‘Jane the Virgin’ a Hit Show
Caitlin Doyle | Thursday, January 15, 2015
I know, a CW Network show with the word “virgin” in the title looks like a recipe for an overly camp, moralistic, poorly-acted disaster. And, going into watching “Jane the Virgin,” that’s about all I was expecting. Even the premise sounds too farfetched to work: a 23-year-old virgin is accidentally inseminated and becomes – you guessed it – a pregnant virgin. The narrative only gets more complicated when the titular Jane finds out that the father of the baby is the handsome and rich hotel developer that she shared a kiss with five years earlier, and this is his last chance to have children since his recent cancer battle left him infertile and this was his only sperm sample.
The plot seems like something out of an episode of Jerry Springer at worst and the plotline of the world’s most chaste soap opera at best. However, “Jane the Virgin” manages to tow the line between over-the-top and quality comedy due in no small part to the realistic, emotional acting from its stellar cast. In fact, the star of the show, Gina Rodriguez, just won the Golden Globe for Best Actress in a Television Series – Musical or Comedy (and if you haven’t checked out her moving acceptance speech on YouTube, I suggest you do yourself a favor and do so).
The plot of the show, actually, is based off of a Venezuelan telenovela of the same name, and it pokes fun of that fact quite a bit. Specifically, one character on the show – Jane’s estranged father – turns out to be a famous telanovela star, and his characterization is a conscious parody of the soap opera genre and a great foil to all the realistic acting from the rest of the cast. Where the show could come off as preachy since it is about a woman who has chosen not to have premarital sex, it emphasizes the fact that it’s about a young woman who is true to herself and her beliefs in the face of adversity. Though Jane herself is a virgin, the show is not devoid of sex and many of the supporting characters are involved in steamy affairs and other romantic entanglements. Jane herself offers a realistic portrayal of someone who is waiting for marriage and struggles with her decision periodically throughout the show. In fact one of the show’s greatest asset is that the writers give Jane romantic interests that respect her choice and right to decide when and to whom she will lose her virginity.

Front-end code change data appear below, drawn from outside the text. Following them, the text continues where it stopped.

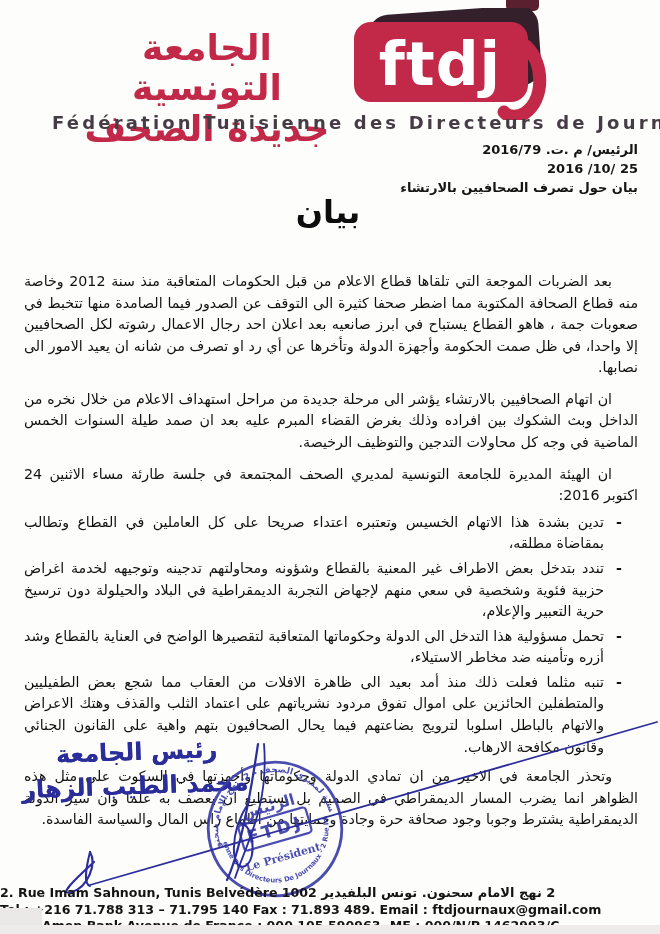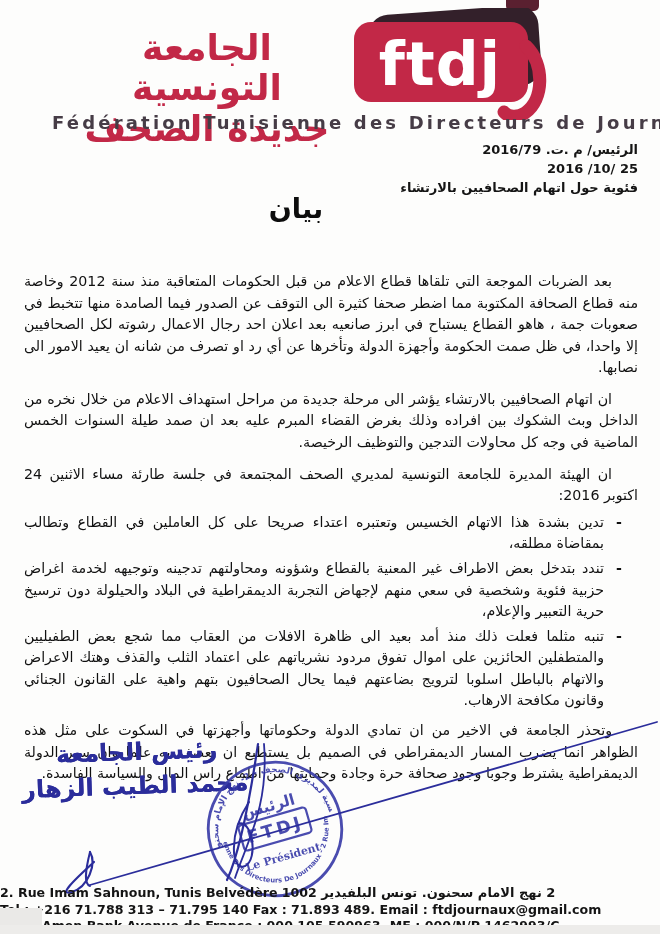--- a/index.html
+++ b/index.html
@@ -17,21 +17,21 @@
   .brand-logo{position:absolute; left:348px; top:8px; width:205px; height:112px;}
   .brand-sub{position:absolute; left:52px; top:112px; width:530px;
     text-align:center; font-size:18px; font-weight:600; letter-spacing:3.2px;
     color:#463c46; white-space:nowrap;}
   
   .ref-block{position:absolute; right:22px; top:141px; direction:rtl;
     text-align:right; font-size:13px; font-weight:bold; line-height:1.45; color:#151515;}
   .ref-block .ltr{direction:ltr; unicode-bidi:isolate;}
   
   .doc-title{position:absolute; top:193px; left:0; width:592px; text-align:center;
-    font-size:27px; font-weight:bold; color:#0d0d0d;}
+    font-size:32px; font-weight:bold; color:#0d0d0d;padding-left:32px;}
   
   .body-text{position:absolute; top:247px; left:24px; right:22px; direction:rtl;
     text-align:justify; font-size:14.2px; line-height:1.52; color:#101010;margin-top:24px;}
   .body-text p{margin:0 0 10px 0; text-indent:26px;}
   .body-text p.no-gap{margin-bottom:5px;}
   ul.points{list-style:none; margin:2px 0 8px 0; padding:0 34px 0 0;}
   ul.points li{position:relative; margin-bottom:3px; text-align:justify;}
   ul.points li::before{content:"-"; position:absolute; right:-18px; top:0; font-weight:bold;}
   
   .sig-title{position:absolute; left:56px; top:738px; color:#2b2d9b; direction:rtl;
@@ -66,32 +66,33 @@
     <rect x="6" y="14" width="174" height="80" rx="17" fill="#c22847"></rect>
     <path d="M178,38 C197,56 196,92 177,105 C169,110 160,109 156,104" fill="none" stroke="#c22847" stroke-width="13" stroke-linecap="round"></path>
     <text x="92" y="77" text-anchor="middle" font-family="DejaVu Sans, sans-serif" font-size="60" font-weight="bold" fill="#ffffff" letter-spacing="1">ftdj</text>
   </svg>
 
   <div class="brand-sub">Fédération Tunisienne des Directeurs de Journaux</div>
 
   <div class="ref-block">
     <div>الرئيس/ م .ت. 2016/79</div>
     <div class="ltr">2016 /10/ 25</div>
-    <div>فئوية حول اتهام الصحافيين بالارتشاء</div>
+    <div>بيان حول تصرف الصحافيين بالارتشاء</div>
   </div>
 
   <div class="doc-title">بيان</div>
 
   <div class="body-text">
     <p>بعد الضربات الموجعة التي تلقاها قطاع الاعلام من قبل الحكومات المتعاقبة منذ سنة 2012 وخاصة منه قطاع الصحافة المكتوبة مما اضطر صحفا كثيرة الى التوقف عن الصدور فيما الصامدة منها تتخبط في صعوبات جمة ، هاهو القطاع يستباح في ابرز صانعيه بعد اعلان احد رجال الاعمال رشوته لكل الصحافيين إلا واحدا، في ظل صمت الحكومة وأجهزة الدولة وتأخرها عن أي رد او تصرف من شانه ان يعيد الامور الى نصابها.</p>
     <p>ان اتهام الصحافيين بالارتشاء يؤشر الى مرحلة جديدة من مراحل استهداف الاعلام من خلال نخره من الداخل وبث الشكوك بين افراده وذلك بغرض القضاء المبرم عليه بعد ان صمد طيلة السنوات الخمس الماضية في وجه كل محاولات التدجين والتوظيف الرخيصة.</p>
     <p class="no-gap">ان الهيئة المديرة للجامعة التونسية لمديري الصحف المجتمعة في جلسة طارئة مساء الاثنين 24 اكتوبر 2016:</p>
     <ul class="points">
       <li>تدين بشدة هذا الاتهام الخسيس وتعتبره اعتداء صريحا على كل العاملين في القطاع وتطالب بمقاضاة مطلقه،</li>
       <li>تندد بتدخل بعض الاطراف غير المعنية بالقطاع وشؤونه ومحاولتهم تدجينه وتوجيهه لخدمة اغراض حزبية فئوية وشخصية في سعي منهم لإجهاض التجربة الديمقراطية في البلاد والحيلولة دون ترسيخ حرية التعبير والإعلام،</li>
+      <li>تحمل مسؤولية هذا التدخل الى الدولة وحكوماتها المتعاقبة لتقصيرها الواضح في العناية بالقطاع وشد أزره وتأمينه ضد مخاطر الاستيلاء،</li>
       <li>تنبه مثلما فعلت ذلك منذ أمد بعيد الى ظاهرة الافلات من العقاب مما شجع بعض الطفيليين والمتطفلين الحائزين على اموال تفوق مردود نشرياتهم على اعتماد الثلب والقذف وهتك الاعراض والاتهام بالباطل اسلوبا لترويج بضاعتهم فيما يحال الصحافيون بتهم واهية على القانون الجنائي وقانون مكافحة الارهاب.</li>
     </ul>
     <p>وتحذر الجامعة في الاخير من ان تمادي الدولة وحكوماتها وأجهزتها في السكوت على مثل هذه الظواهر انما يضرب المسار الديمقراطي في الصميم بل يستطيع ان يعصف به  علما وان سير الدولة الديمقراطية يشترط وجوبا وجود صحافة حرة وجادة وحمايتها من اطماع راس المال والسياسة الفاسدة.</p>
   </div>
 
   <div class="sig-title">رئيس الجامعة</div>
   <div class="sig-name">محمد الطيب الزهار</div>
 
   <svg class="stamp" viewBox="0 0 130 130">
     <defs>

The show is not all about Jane’s virginity, however. In fact, it is a credit to the show that this element of the plot – while being respectfully dealt with – is rarely the focal point. Jane’s virginity is by far one of her least-defining qualities. This is really an ensemble production with a rich, lovable cast. It harks back to “Ugly Betty” with its fiercely lovable main character and wonderfully diverse cast, as Jane’s family is Latino and living in Miami. All in all, it is a delight to watch and full of laughter; it’s one of the rare compelling, fun and addictive comedy series on television today, and if you don’t believe me, the New York Times, Slate, the A.V. Club and many more publications have given the show’s premier season rave reviews. “Jane the Virgin” is charismatic, funny, and self-aware – a combination I’d love to watch anytime.